BEGIN Record set

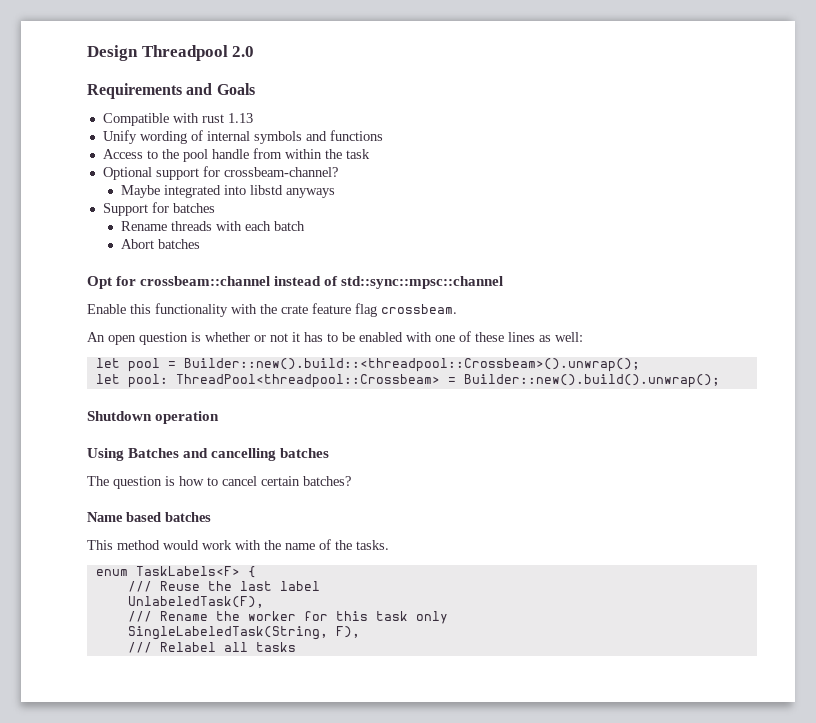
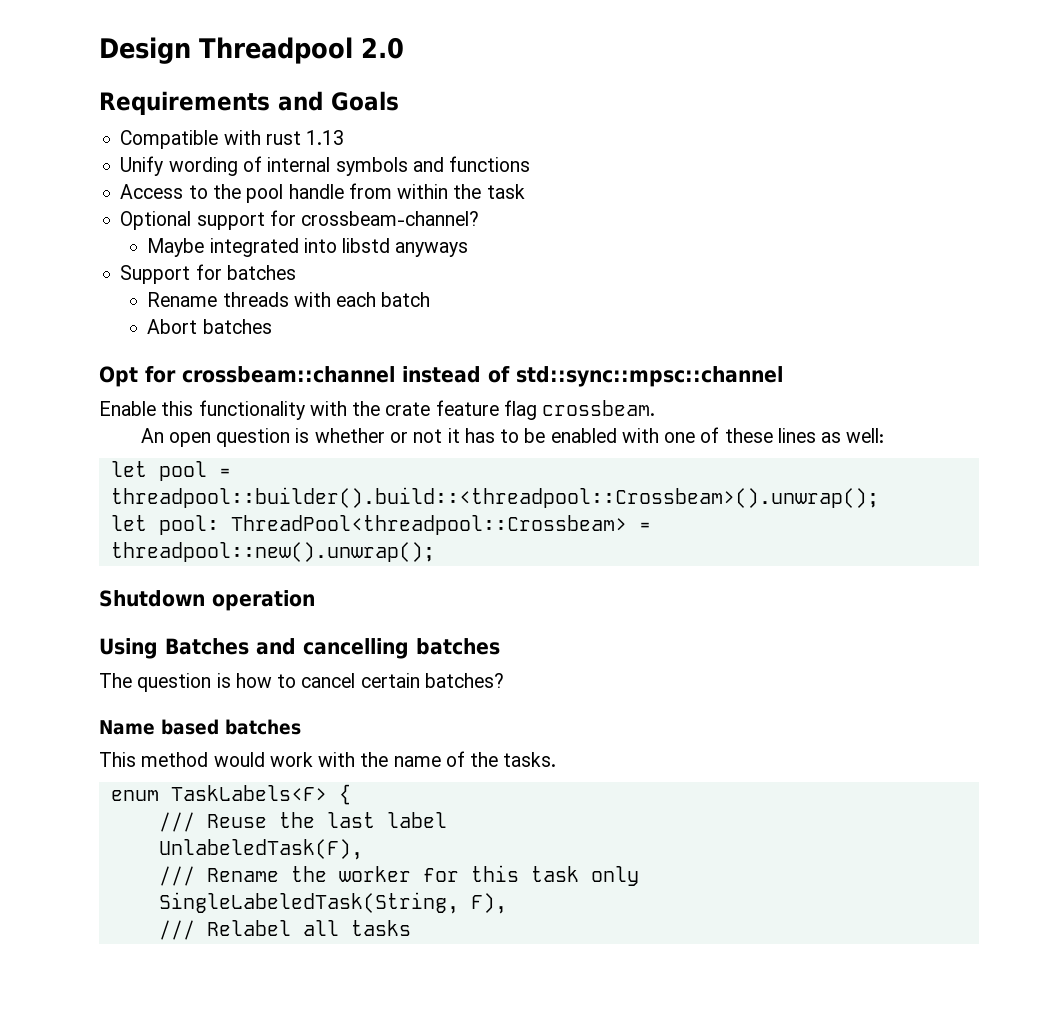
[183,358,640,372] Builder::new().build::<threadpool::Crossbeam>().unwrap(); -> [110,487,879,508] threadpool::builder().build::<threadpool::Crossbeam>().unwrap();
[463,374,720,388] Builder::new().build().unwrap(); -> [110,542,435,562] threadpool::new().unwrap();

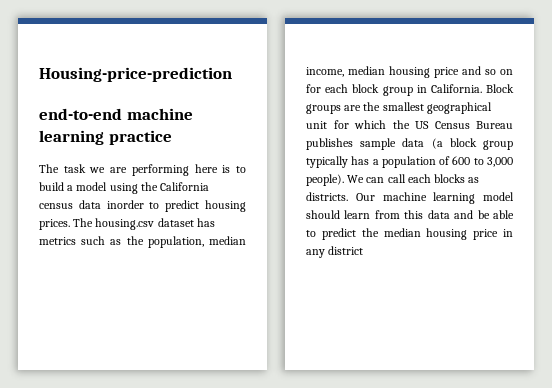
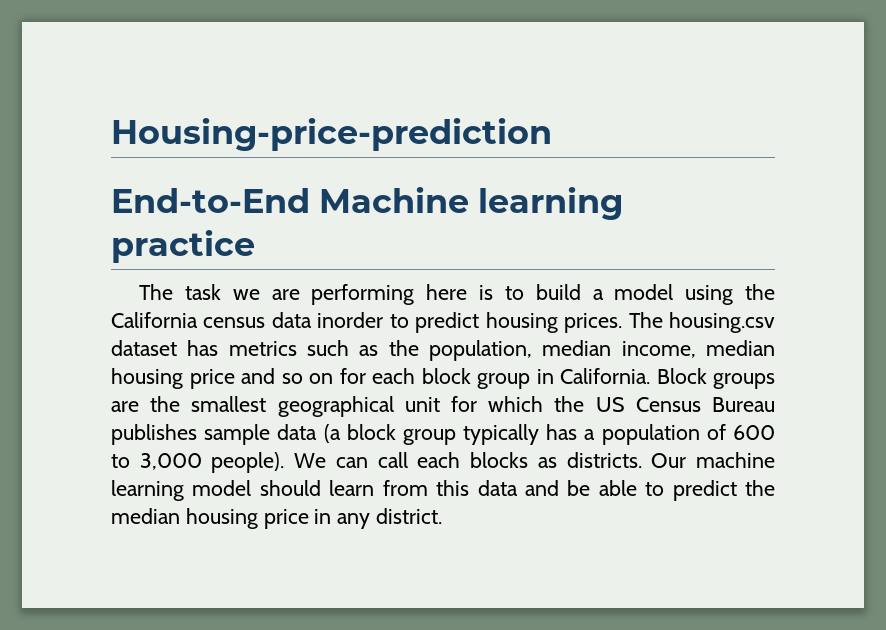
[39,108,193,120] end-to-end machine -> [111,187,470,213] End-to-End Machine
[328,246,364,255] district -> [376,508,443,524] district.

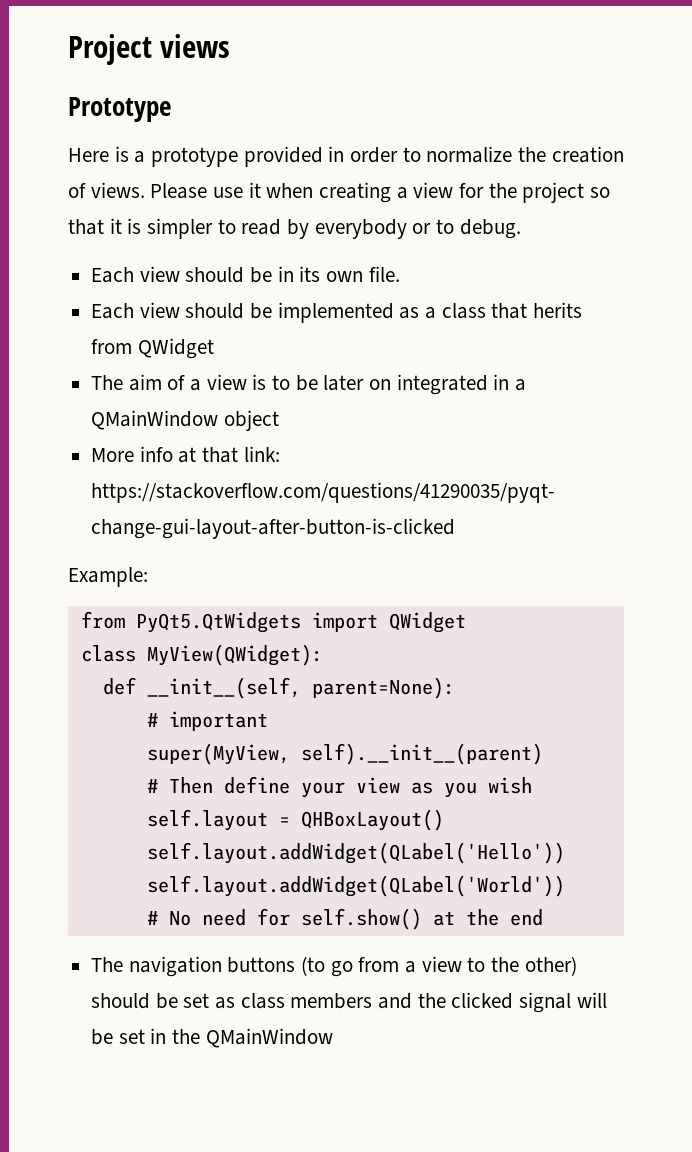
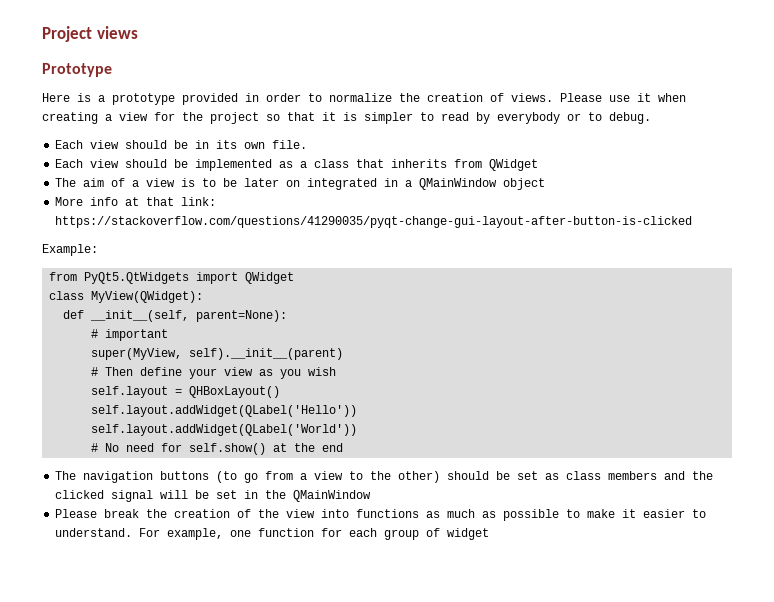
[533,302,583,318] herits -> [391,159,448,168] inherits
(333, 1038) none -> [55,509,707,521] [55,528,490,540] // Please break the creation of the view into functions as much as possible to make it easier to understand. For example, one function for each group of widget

END Record set

- [Your instructions]: What lines of the listing contain the word "Builder"? Copy them all.

- [Solution to this problem]:
[183,358,640,372] Builder::new().build::<threadpool::Crossbeam>().unwrap(); -> [110,487,879,508] threadpool::builder().build::<threadpool::Crossbeam>().unwrap();
[463,374,720,388] Builder::new().build().unwrap(); -> [110,542,435,562] threadpool::new().unwrap();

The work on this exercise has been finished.